Une Belge détenue à Paris après une manifestation des gilets jaunes samedi dernier

Une Belge détenue à Paris après une manifestation des gilets jaunes samedi dernier
AFP

Une femme originaire de Namur est détenue dans un centre de rétention administrative à Paris, après son interpellation lors de la manifestation des gilets jaunes de samedi dernier dans la capitale française, ont indiqué jeudi ses avocats qui ne comprennent pas les motifs de la préfecture de police de Paris de la retenir. Un autre Belge, originaire de Bruxelles, avait été interpellé au même moment mais il a, depuis, été libéré.

Samedi, deux citoyens belges, une Namuroise et un Bruxellois, ont été arrêtés à Paris au moment de la manifestation des gilets jaunes. La police les a ensuite placés en garde à vue pour avoir voulu monter une barricade contre les CRS. Les avocats des deux Belges contestent et affirment qu’ils souhaitaient déplacer la barrière pour leur permettre de quitter les lieux.

Dans un premier temps, le procureur a requis une peine de quatre mois de prison mais le juge a décidé de les relaxer. Un arrêt de reconduite à la frontière a ensuite été délivré et les deux Belges ont été chacun placés dans un centre de rétention. Le préfet de police de Paris, Didier Lallement, a alors demandé au juge de prolonger la rétention en vue d’une expulsion, estimant qu’ils représentaient une menace imminente pour l’ordre public, ont expliqué Me Kempf et Me Mamère.

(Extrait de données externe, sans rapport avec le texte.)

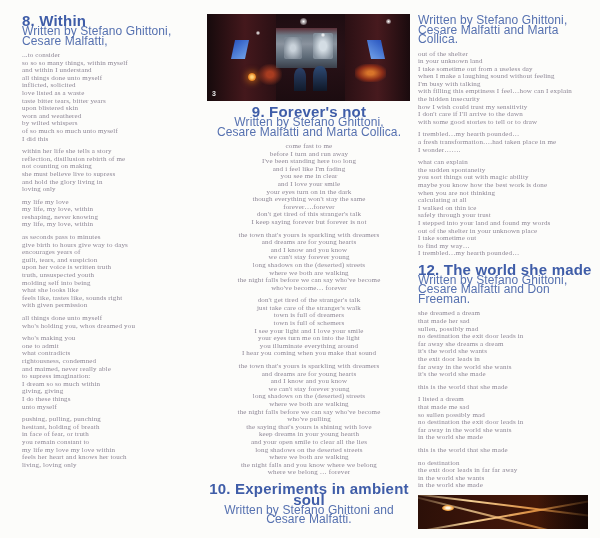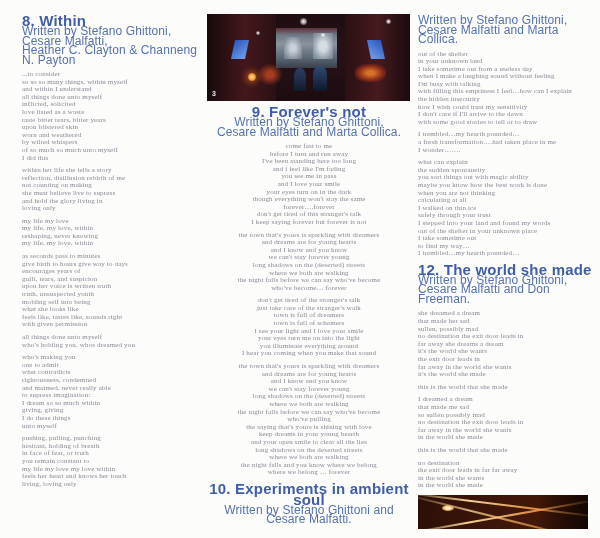--- a/index.html
+++ b/index.html
@@ -56,7 +56,6 @@
       <h2 class="track-title">8. Within</h2>
       <div class="credits">
           <div>Written by Stefano Ghittoni, Cesare Malfatti,</div>
-          <div>Heather C. Clayton &amp; Channeng N. Payton</div>
         </div>
       <div class="lyrics">
           <div class="stanza">

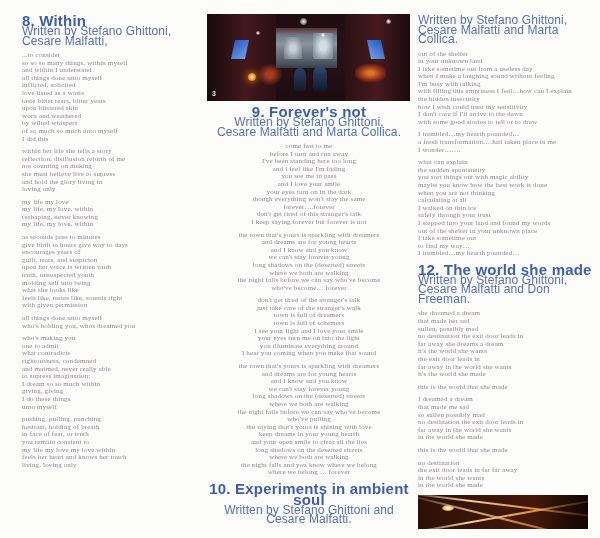--- a/index.html
+++ b/index.html
@@ -159,7 +159,7 @@
             <div class="line">before I turn and run away</div>
             <div class="line">I've been standing here too long</div>
             <div class="line">and i feel like I'm fading</div>
-            <div class="line">you see me in pass</div>
+            <div class="line">you see me in clear</div>
             <div class="line">and I love your smile</div>
             <div class="line">your eyes turn on in the dark</div>
             <div class="line">though everything won't stay the same</div>

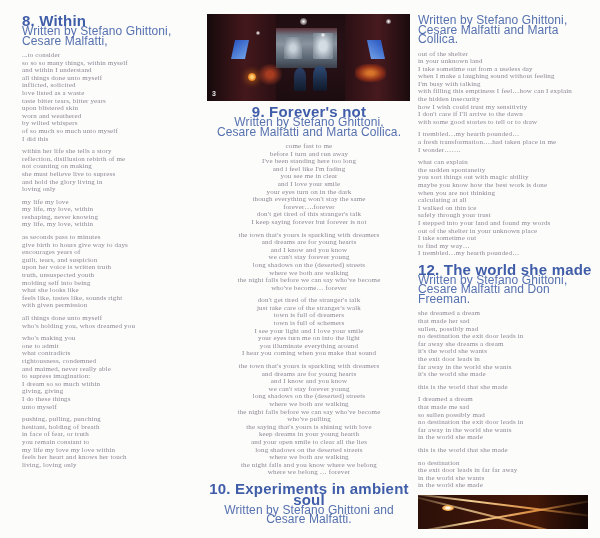--- a/index.html
+++ b/index.html
@@ -278,7 +278,7 @@
             <div class="line">this is the world that she made</div>
           </div>
           <div class="stanza">
-            <div class="line">I dreamed a dream</div>
+            <div class="line">I listed a dream</div>
             <div class="line">that made me sad</div>
             <div class="line">so sullen possibly mad</div>
             <div class="line">no destination the exit door leads in</div>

Une audience en appel de la décision est prévue ce vendredi matin

Les deux avocats ont contesté cette décision auprès du juge. Dans le cas du suspect bruxellois, le juge a estimé que « l’interpellation était injustifiée », a expliqué Me Kempf, ajoutant que « le procureur n’a pas fait appel de cette décision ». Pour la femme namuroise, le juge a rendu un avis contraire. « L’un des motifs avancés était qu’il n’y avait pas de garantie suffisante qu’elle allait effectivement rentrer en Belgique », s’est étonné l’un de ses avocats.

Une audience en appel de la décision est prévue ce vendredi matin à 09h00, à Paris. Contactés par l’agence Belga, la préfecture de police de Paris ainsi que le ministère belge des Affaires étrangères ont déclaré ne pas souhaiter communiquer sur une affaire en cours.